--- START ---

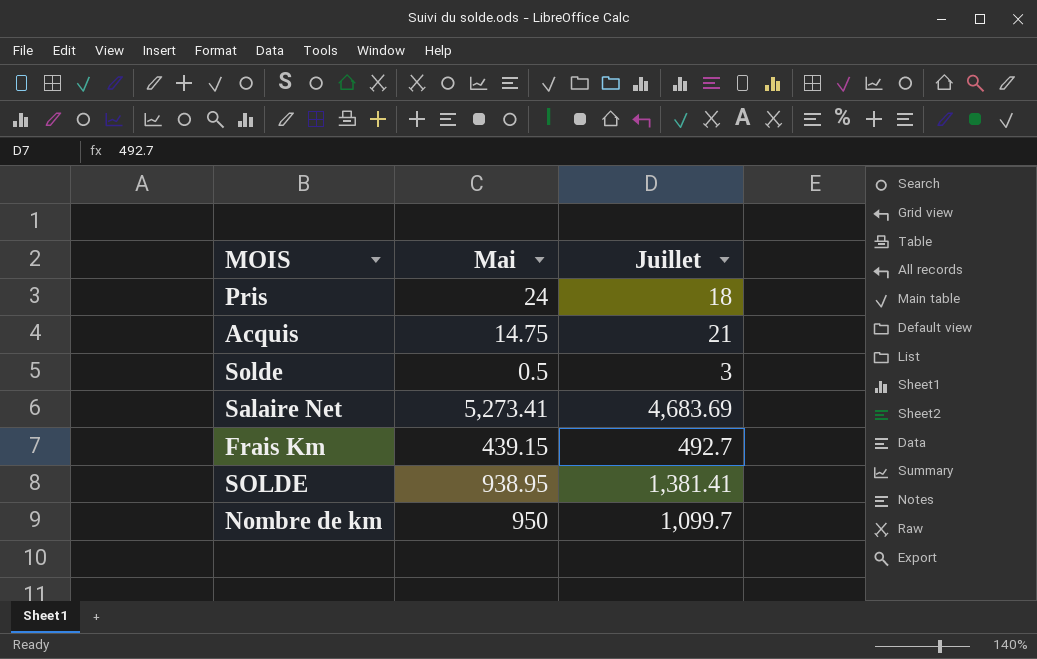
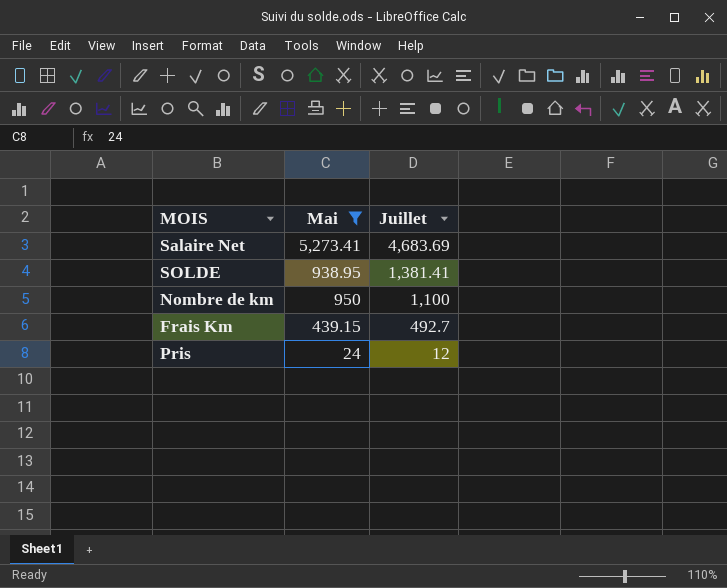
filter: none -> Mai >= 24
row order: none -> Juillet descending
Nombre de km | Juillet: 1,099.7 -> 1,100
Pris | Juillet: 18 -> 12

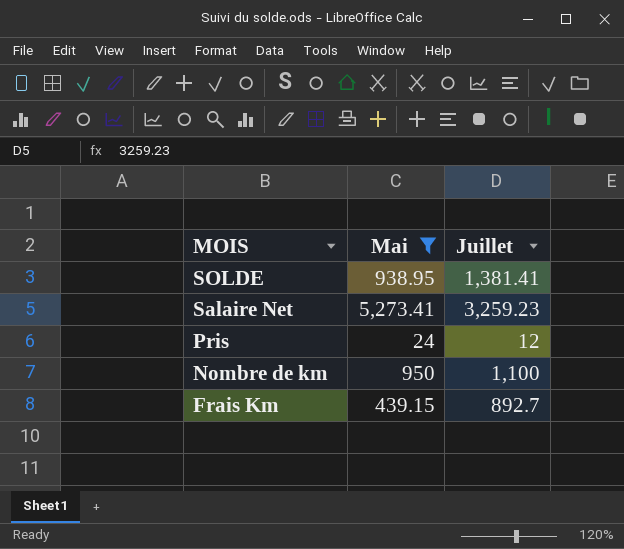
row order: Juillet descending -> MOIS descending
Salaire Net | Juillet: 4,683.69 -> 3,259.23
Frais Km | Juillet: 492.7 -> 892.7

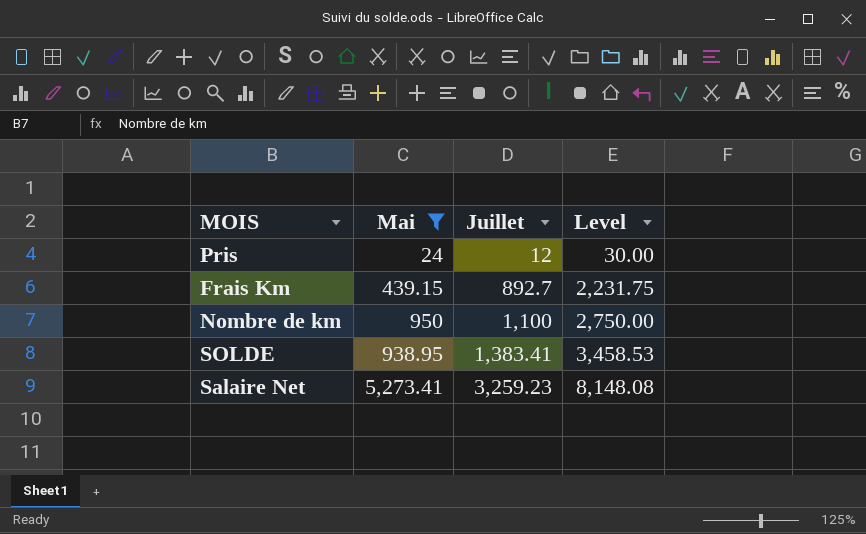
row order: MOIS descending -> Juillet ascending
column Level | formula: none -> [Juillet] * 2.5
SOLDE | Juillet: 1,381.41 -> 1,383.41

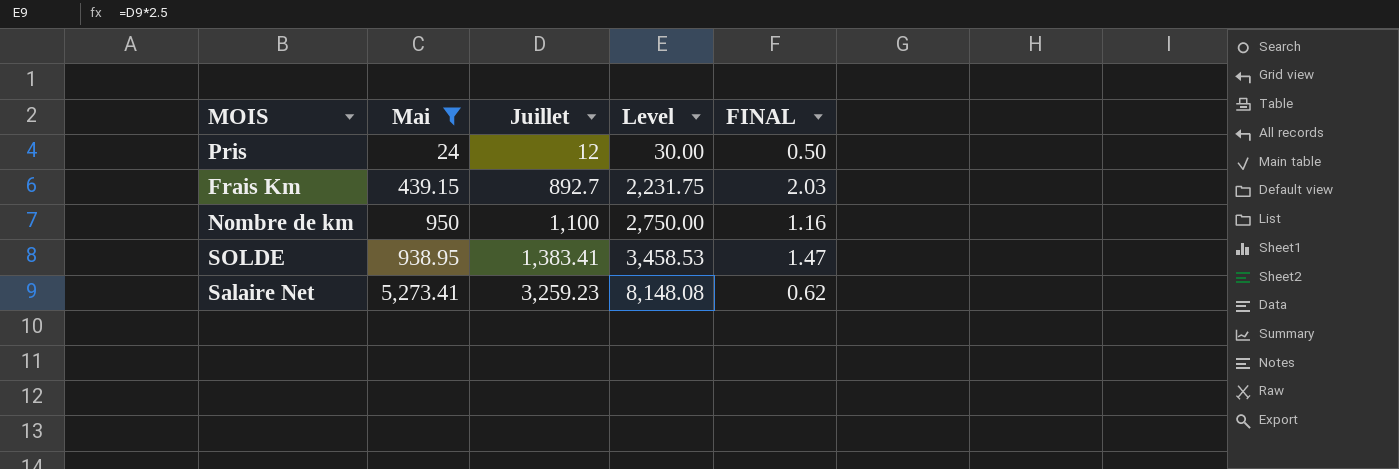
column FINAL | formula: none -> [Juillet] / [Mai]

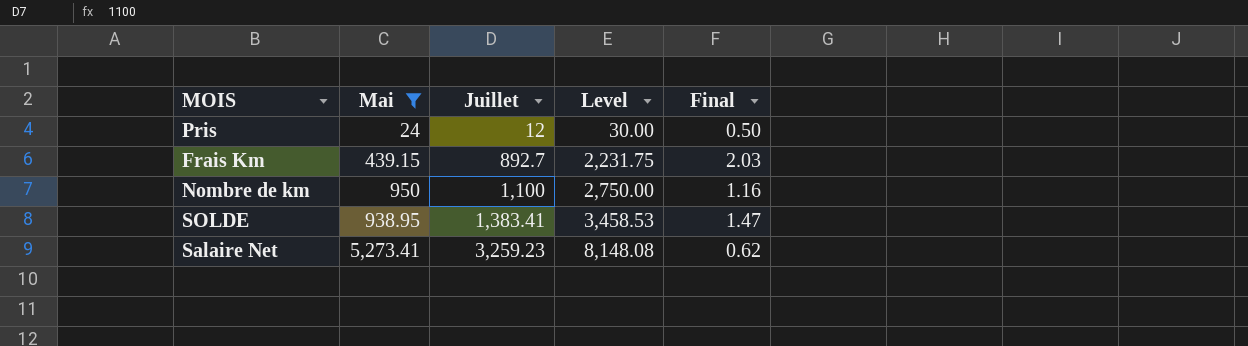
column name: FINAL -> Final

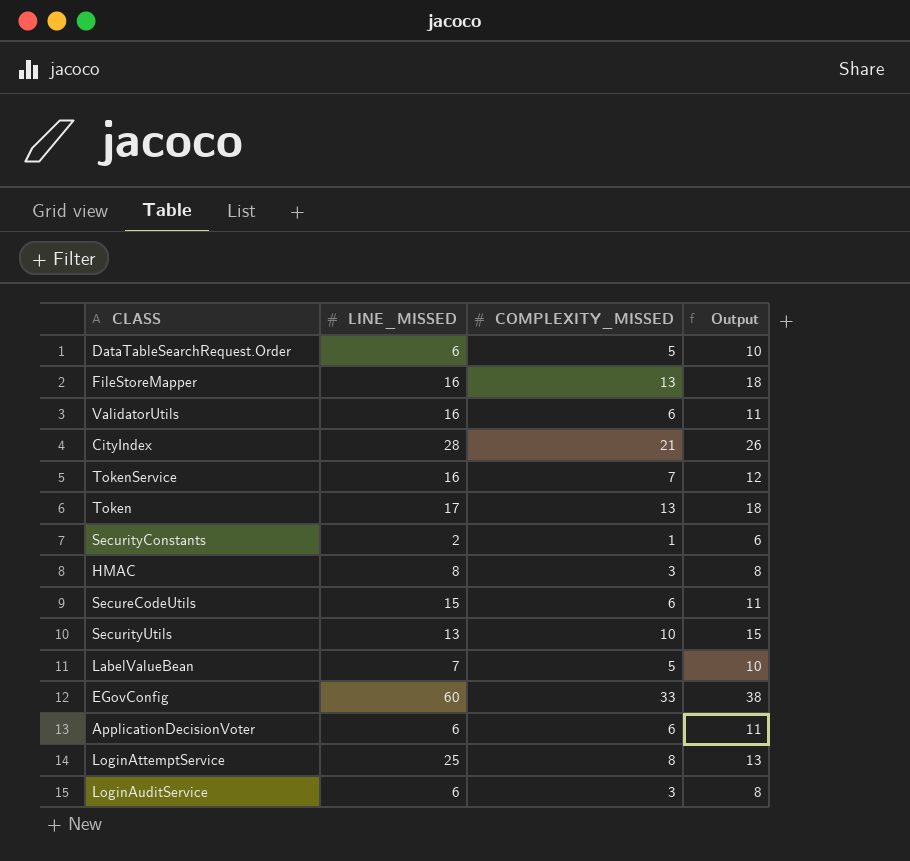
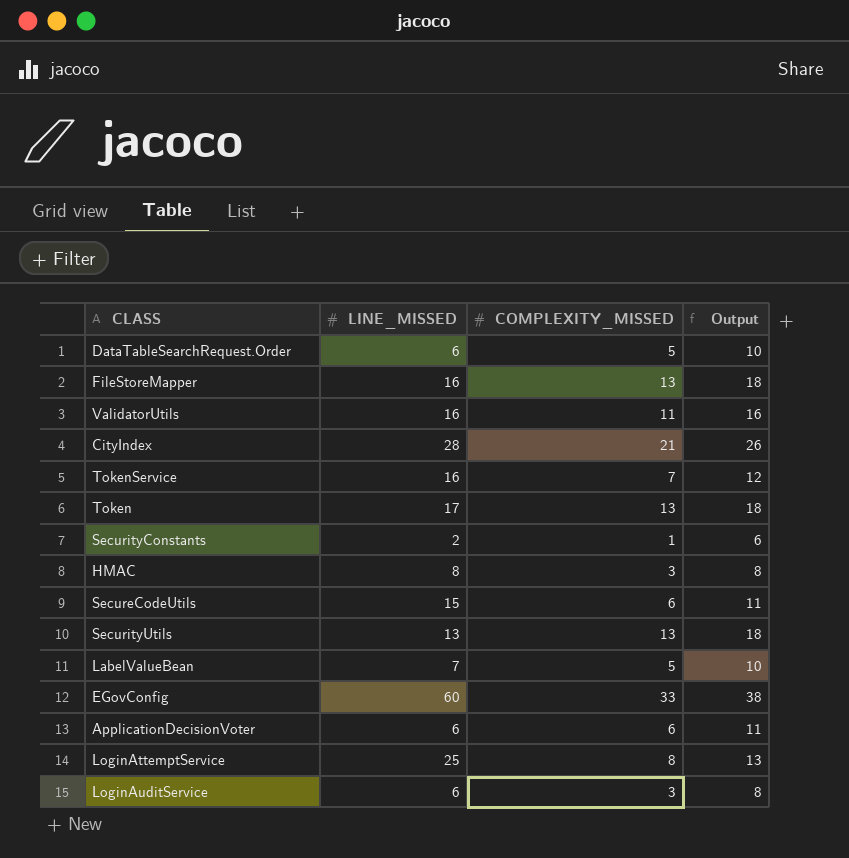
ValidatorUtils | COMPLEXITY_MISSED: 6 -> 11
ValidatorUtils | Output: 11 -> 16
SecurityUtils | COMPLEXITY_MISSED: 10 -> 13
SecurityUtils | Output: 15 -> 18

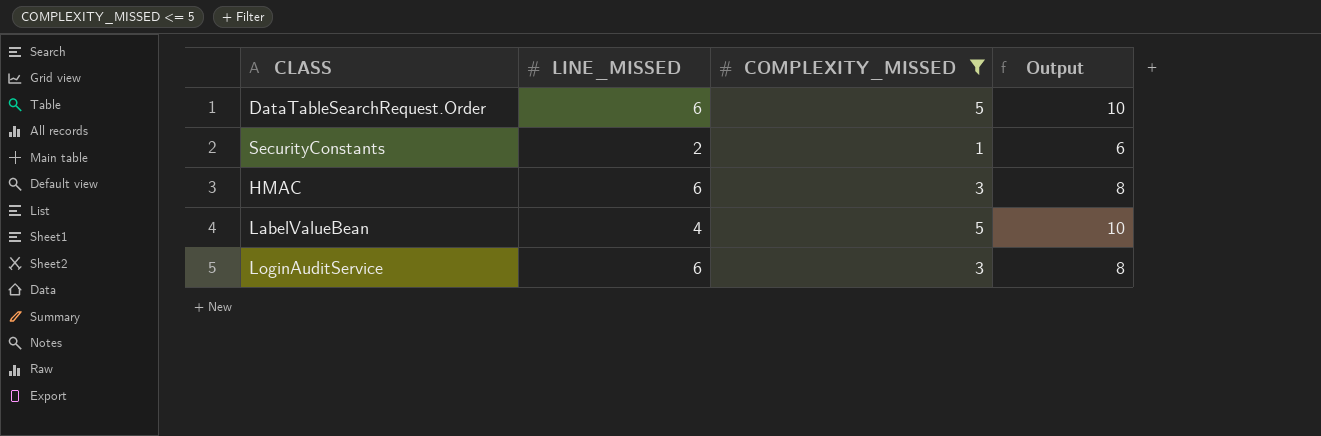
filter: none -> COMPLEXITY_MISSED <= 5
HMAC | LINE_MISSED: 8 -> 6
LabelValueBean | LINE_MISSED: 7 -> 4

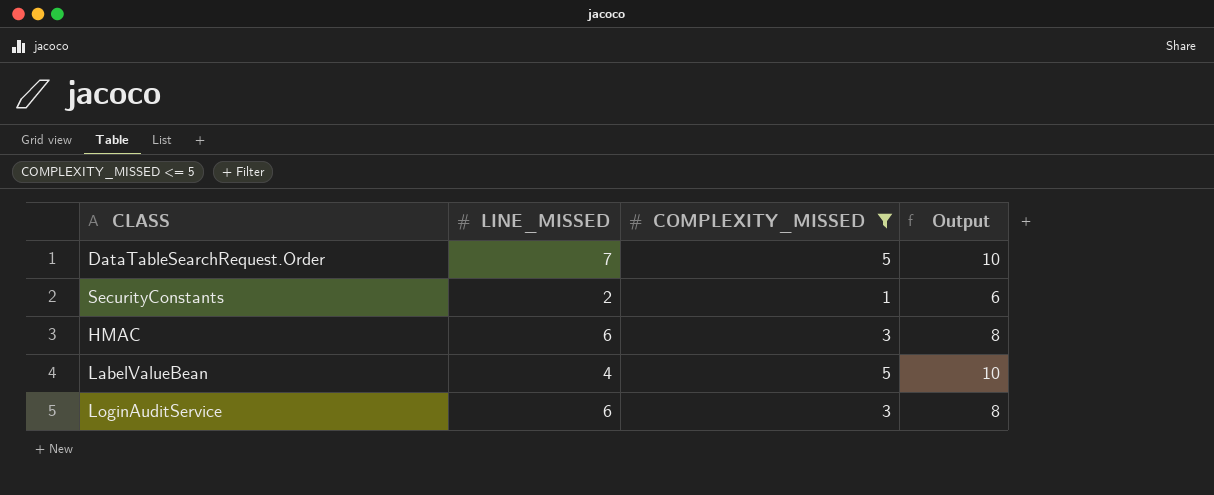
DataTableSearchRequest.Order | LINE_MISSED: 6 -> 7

--- END ---

TASK REQUIREMENTS:
Go through the listing, find each line with the word "ValidatorUtils", and copy it.

SOLUTION TO THIS TASK:
ValidatorUtils | COMPLEXITY_MISSED: 6 -> 11
ValidatorUtils | Output: 11 -> 16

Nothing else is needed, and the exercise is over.